Constitutionally guaranteed despotism

Americans are proud of their Constitution protecting liberties, but it leaves Americans much less free than other nations.  They are the least free of the Anglosphere (Trudeauean Canada excepted). This blog recently praised John Stuart Mill’s insights, but on America he was naïve in his optimism: they have tied themselves into a habit of despotism. The Constitution is a conspirator in this.

Mill wrote with rather too much hope than sense that:

let them be left with out a government, every body of Americans is able to improvise one, and to carry on that or any other public business with a sufficient amount of intelligence, order, and decision…. No bureaucracy can hope to make such a people as this do or undergo anything that they do not like.

In practice, this means that there are, in the United States, endless layers of government, each with its own bureaucracy, each making new rules to pile on top of rules. While the British legislature is one Parliament that has to cover the manifold needs of the whole realm, from which it is burdened, barely ever able to act swiftly, America has endless little parliaments, each one a village Napoleon, demanding obedience to the alleged will of the people.

Even in the Stepford-Wives streets, much of America has Home Owners’ Associations, with private rules unburdened by the Constitution, commanding eve the very length of grass in a front yard and the position to the inch at which a car may be parked.

If there is no relief from the layers or lawmakers trying to flex their powers, it can be no wonder that American are burdened by more laws that any other English-speaking nation.

It goes deeper though. The Constitution lays down limits beyond which government may not go.  The limits are broad: they do not prescribe every action. A shard of government may be tempted t determine that if the Constitution does not forbid, then there can be no objection to any outrage. That is wrong. On this side of the ocean, Parliament is free to trample on any liberty, but is restrained more effectively by protest from the back-benches than by any laws.

(There is also the other consideration:  one liberty not permitted to our people is a liberty to carry guns, as a result of which Britons can walk freely in the streets without fear.)

The Americans have many advantages unavailable to our islands – they have almost unlimited land, which is therefore cheap , and with it the ability for enterprise to flourish.

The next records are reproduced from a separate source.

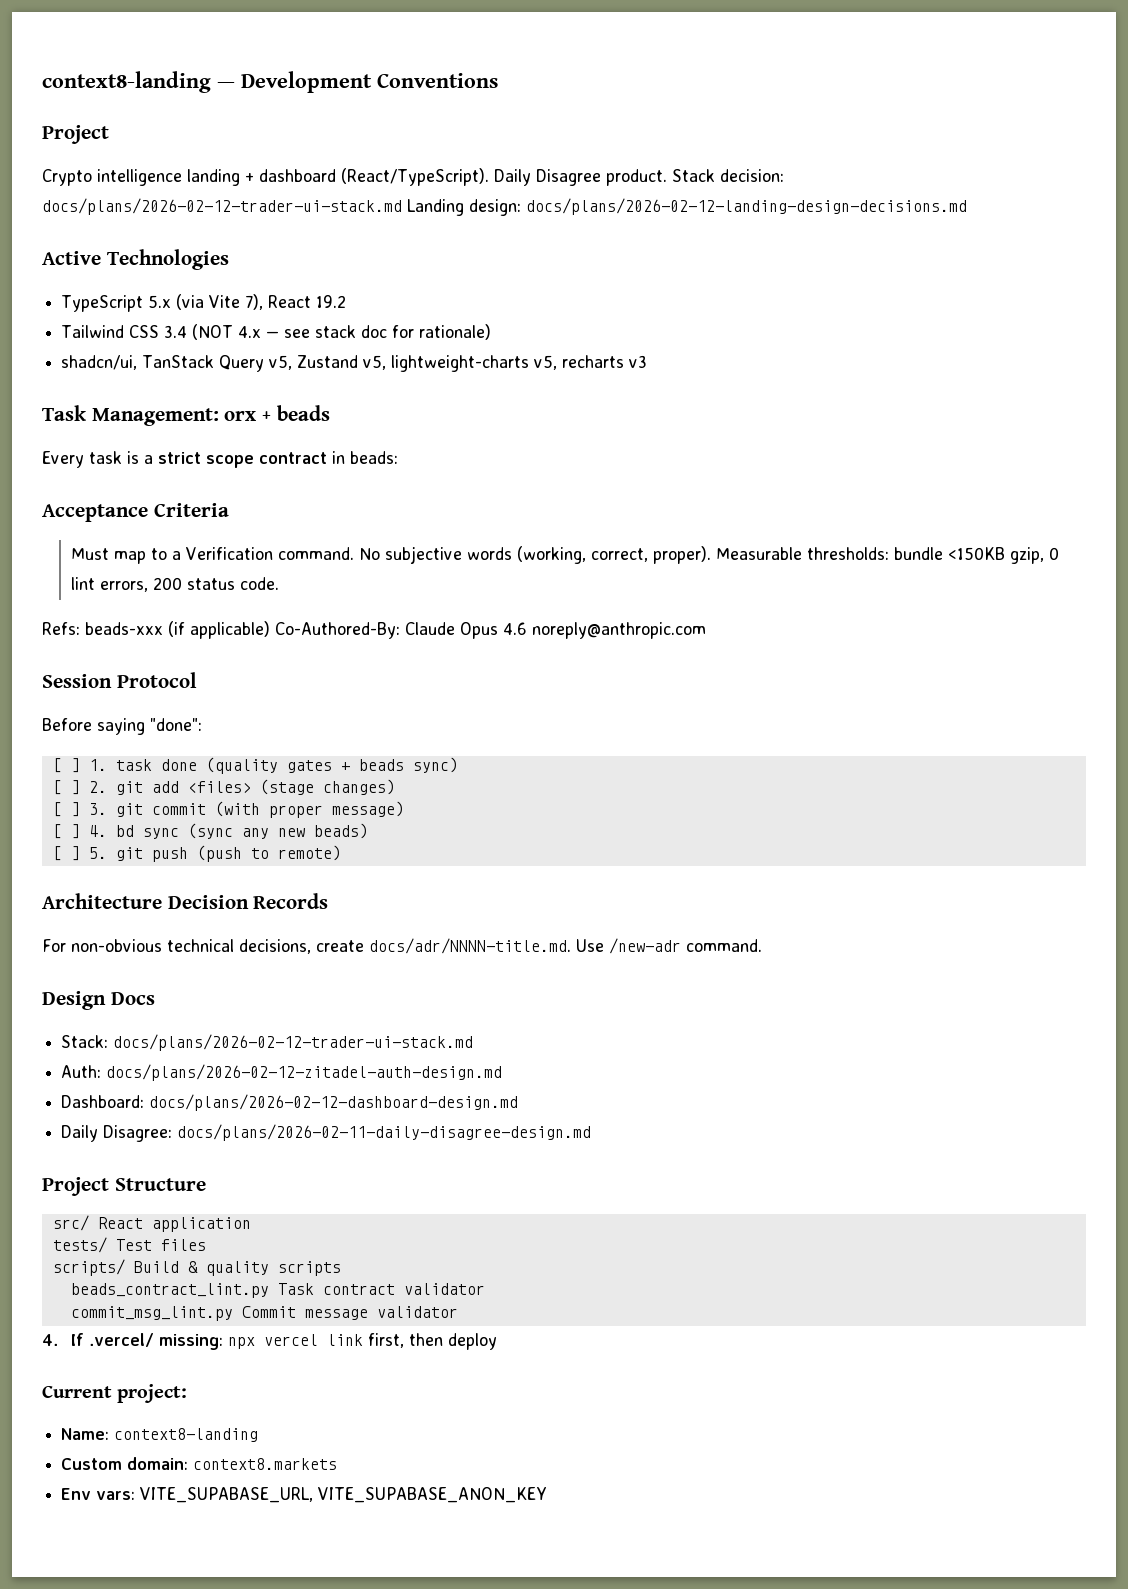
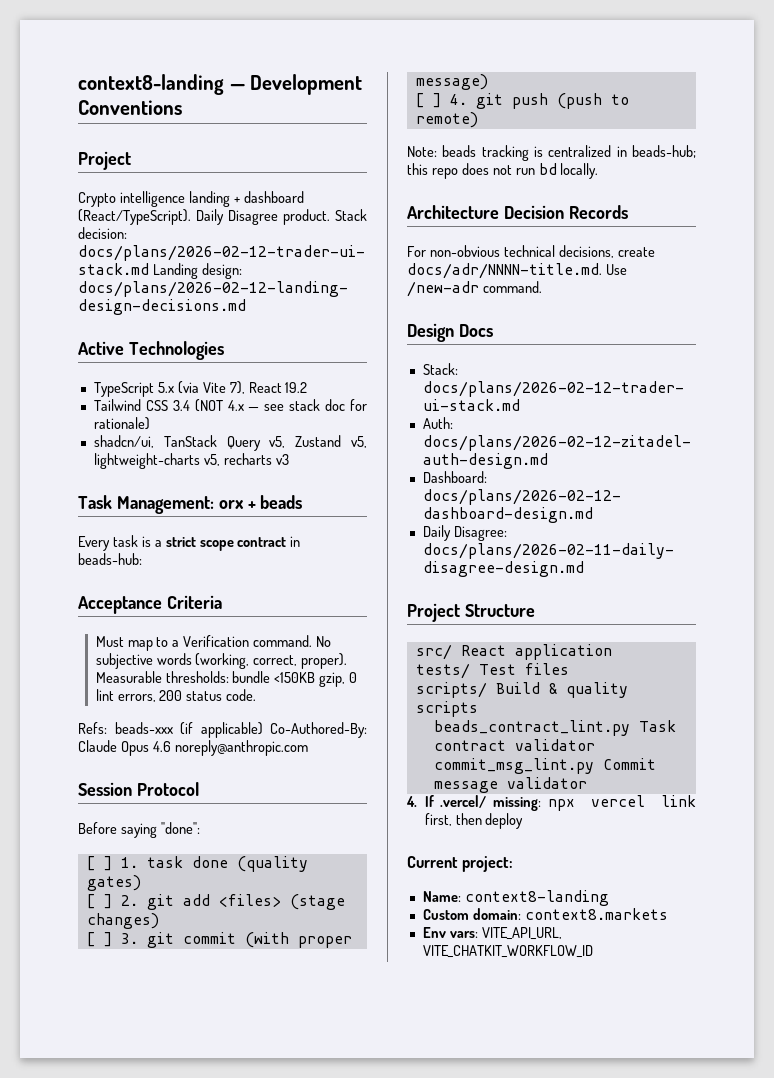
- Every task is a strict scope contract in beads:
+ Every task is a strict scope contract in beads-hub:
- [ ] 1. task done (quality gates + beads sync)
+ [ ] 1. task done (quality gates)
- [ ] 4. bd sync (sync any new beads)
- [ ] 5. git push (push to remote)
+ [ ] 4. git push (push to remote)
+ Note: beads tracking is centralized in beads-hub; this repo does not run bd locally.
- Env vars: VITE_SUPABASE_URL, VITE_SUPABASE_ANON_KEY
+ Env vars: VITE_API_URL, VITE_CHATKIT_WORKFLOW_ID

A gigafactory can be plonked into the desert – here we have to scour the land to find anywhere big enough and desperate enough. In this, Americans will always be freer.

Land though, while a blessing, is also under a curse.

A frequent outrage we read about in America is the light way they have with private property.  Those who were drafting a Declaration of Independence first includes as the trio of basic rights ‘life, liberty and property’, but withdrew the latter at the last minute, as it might prevent necessary forced acquisition for roads – and now every petty layer of government freely indulges in ’eminent domain’ to seize whatever they want.  In Britain, compulsory purchase is a burdensome, slow process and so rarely used – thank goodness for that. It may slow down every major infrastructure project, but better that than to lose our homes and fields and businesses to the whim of a passing council official. Our liberty of property is understood: we consider these right to be so self-evident there is no point writing them down. If we did write them down, they would be weakened rendered as mere paper, with an edge, not a principle written upon the very understanding.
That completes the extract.